Coroner: It’s Udayappan’s body, and no foul play

  • Nation
  • Saturday, 08 Apr 2006

KUALA LUMPUR: The decomposed body of a man fished out of the Klang River two years ago with the right hand and half the head missing has been confirmed as that of fugitive G. Francis Udayappan. 

The coroner’s court which came to this conclusion yesterday also ruled out foul play as the cause of his death. 

Magistrate Nazran Mohd Sham, who sat as coroner, returned an open verdict after ruling that the time, place, cause of death and manner in which Udayappan had died could not be determined positively by the court. 

The inquest, which began on Aug 10, 2004, heard evidence from 15 witnesses. 

Nazran confirmed the identity of the body primarily through the facts and evidence produced by Sjn Chan Kim Chai (who had custody of the fugitive prior to his escape from the Brickfields police headquarters), Prof K. Nadesan (a forensic pathologist with the University Malaya Medical Centre) and Dr Chang Yuet Meng (a chemist from the Chemistry Department). 

Sjn Chan had confirmed in his testimony the facts leading to Udayappan’s escape, while Prof Nadesan said there was reasonable grounds to suspect the deceased was the fugitive based on the clothes, height, and period of death and discovery of the decomposed body. 

(In his bid to escape, Udayappan was said to have jumped into the Klang River behind the Brickfields police headquarters. He was 24 when he died) 

Dr Chang, in her testimony, had confirmed that the DNA sample taken from the body was degraded and added that there was a possibility of contamination.  

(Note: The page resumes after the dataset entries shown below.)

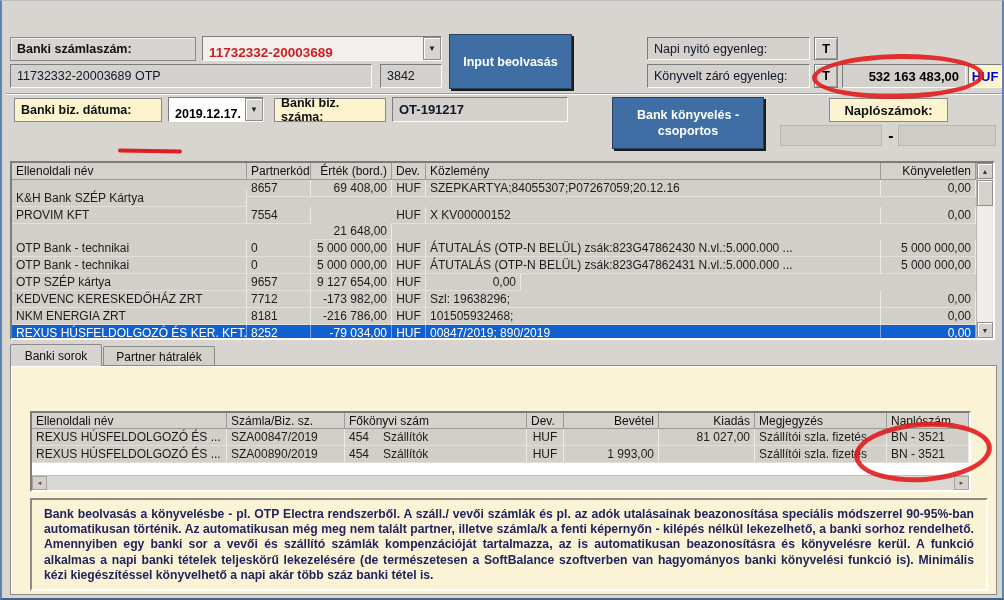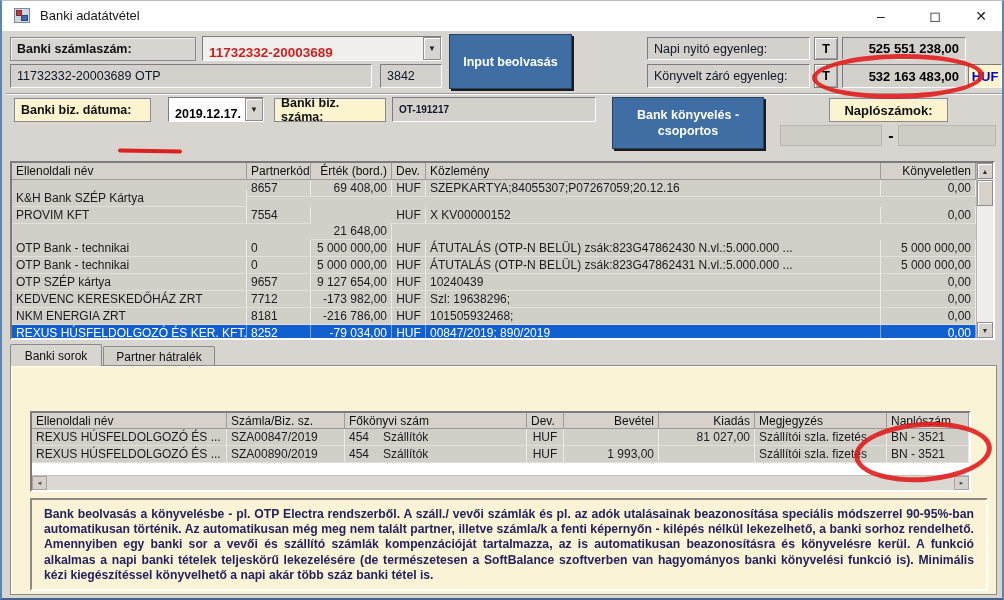"Banki adatátvétel" div.titlebar { html: <div> <span> <span></span> <span></span> </span> <span>Banki adatátvétel</span> <span>–</span> <span>◻</span> <span>✕</span> </div> -> none }
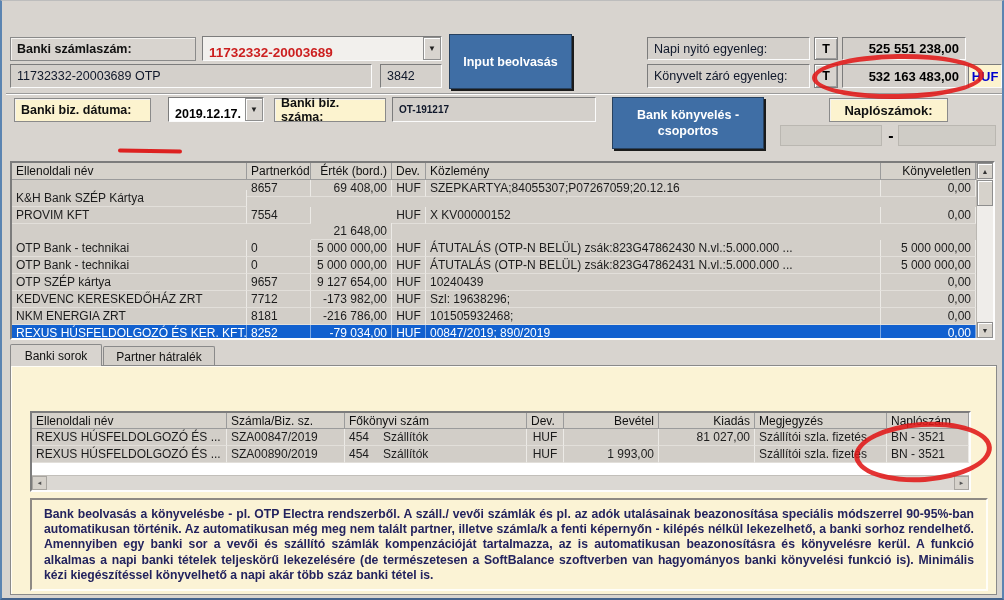"525 551 238,00" div.sunken { html: <div>525 551 238,00</div> -> none }
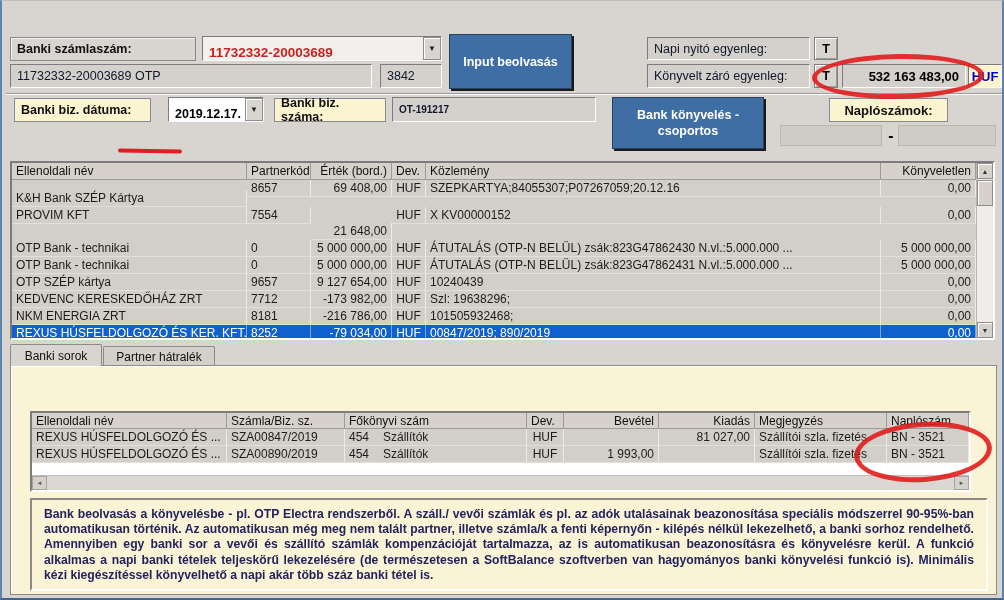"Banki biz. dátuma:" div.lbl3d { width: 137px -> 148px }
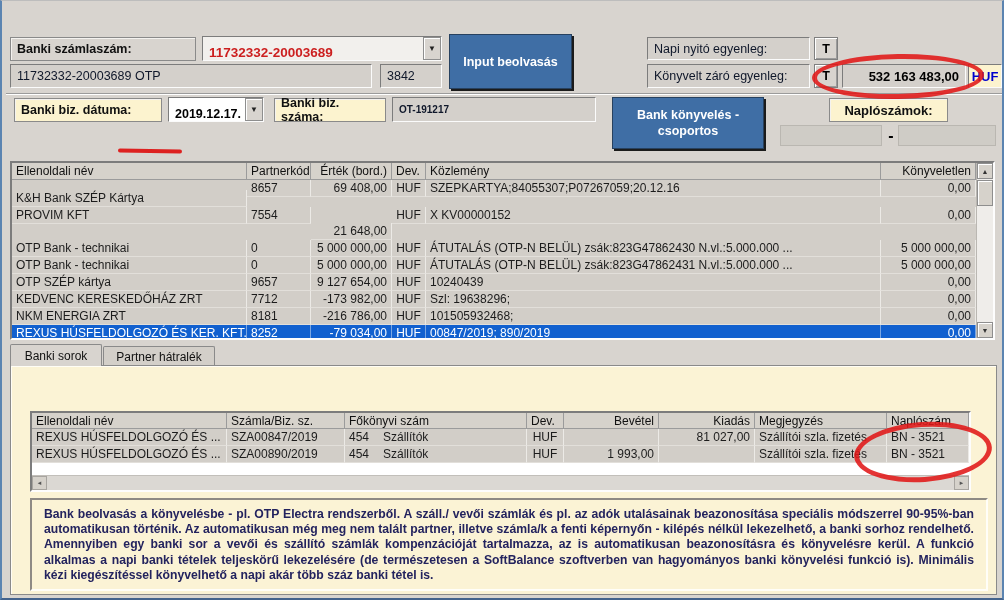"OT-191217" div.sunken { font-size: 10px -> 13px; width: 204px -> 176px }
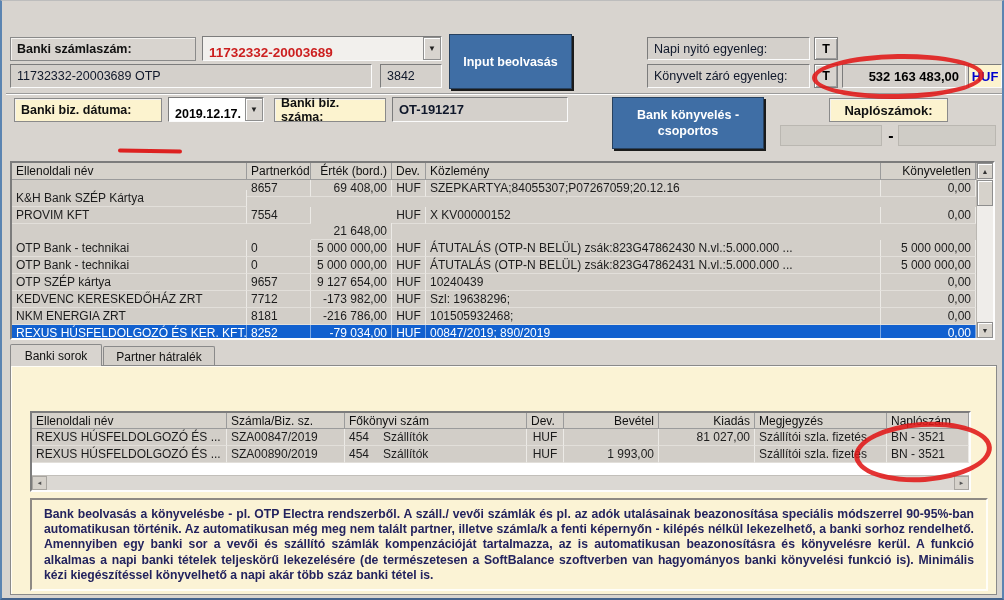"10240439" div.gc { html: <div>10240439</div> -> none }
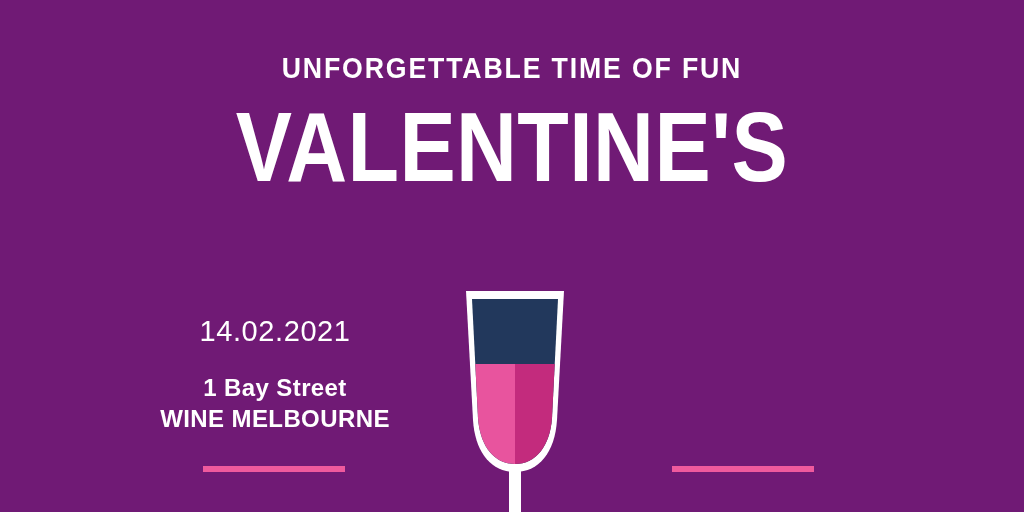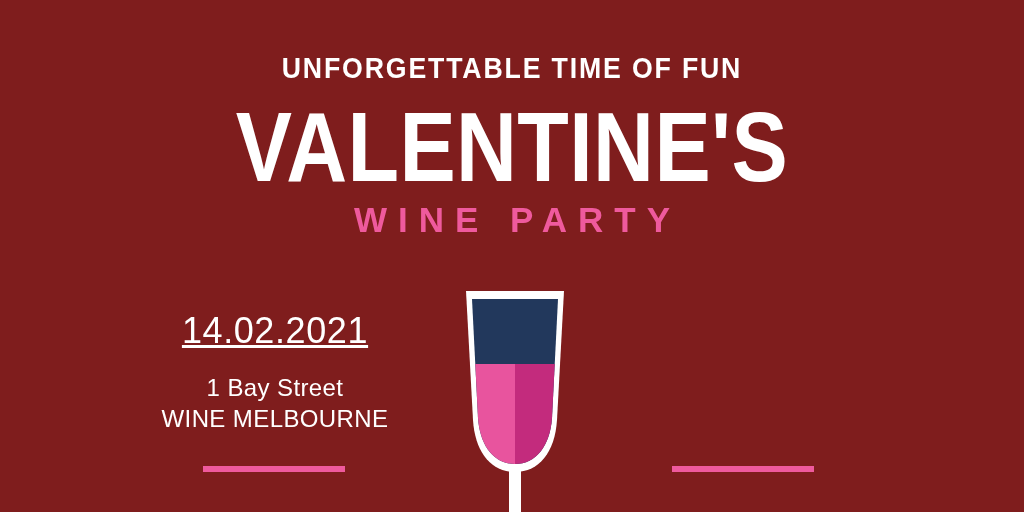"UNFORGETTABLE TIME OF FUN" #poster { background: #7f1d1d -> #701a75 }
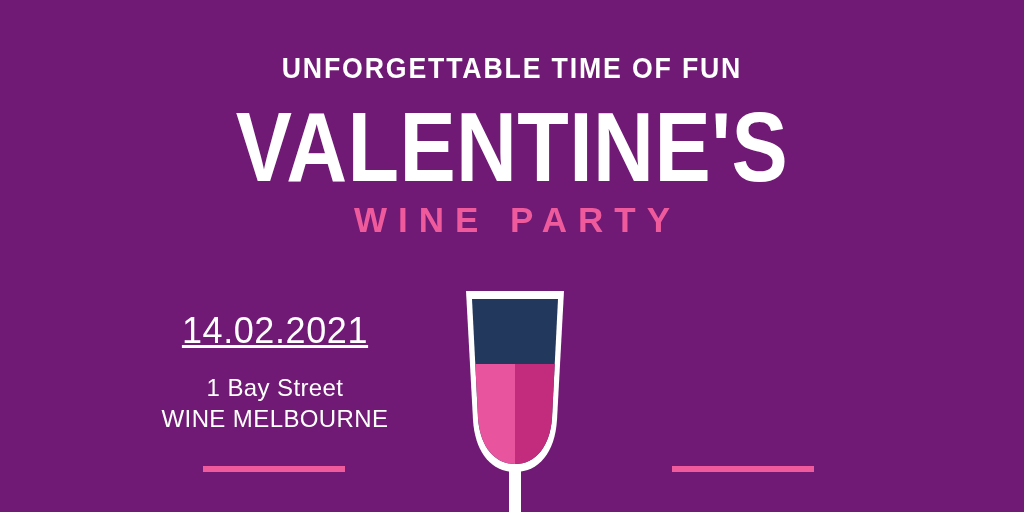"WINE PARTY" div.subhead { html: <div>WINE PARTY</div> -> none }
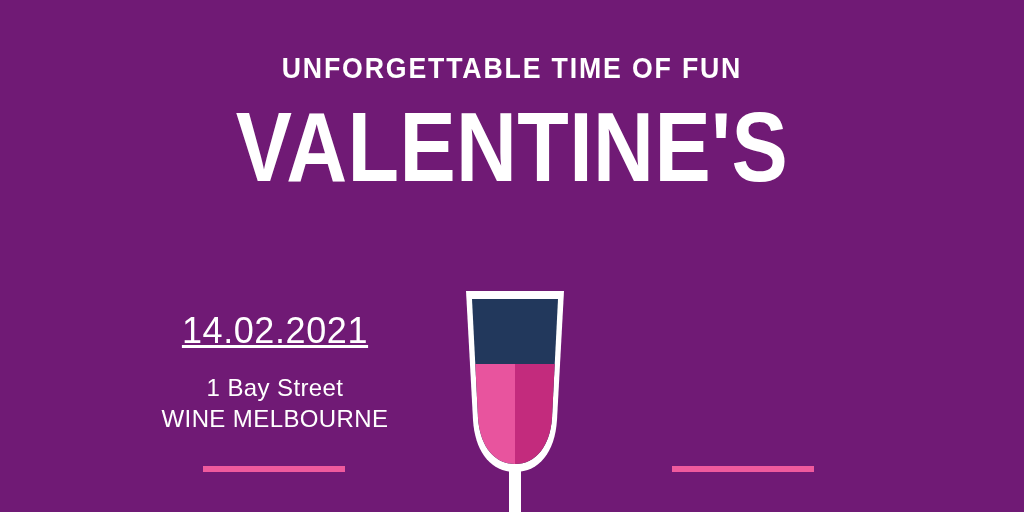"14.02.2021" .col .line-main { font-size: 36px -> 29px; text-decoration: underline -> none }
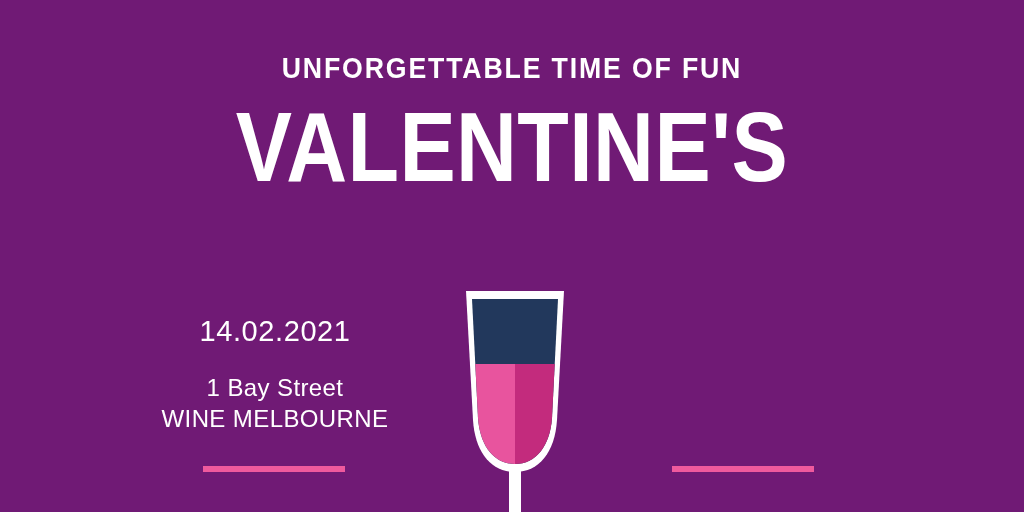"1 Bay Street" .col .line-sub { font-weight: 400 -> 700 }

(The chemist had testified in court that the DNA sample taken from the body did not match that of Udayappan’s parents.) 

In ruling out criminal elements as the cause of death, Nazran said the forensic pathologist confirmed that no external injuries or visible bruises were found on the body. 

“Neither was he poisoned because the results of the toxicology test came out negative.”  

When the court stood down afterwards, Udayappan’s 47-year-old mother G. Sara Lily cried.  

She said that while she was satisfied with the conclusion, she could not accept the fact that foul play was ruled out. 

Her solicitor N. Surendran said the family would look at all options before deciding on their next course of action.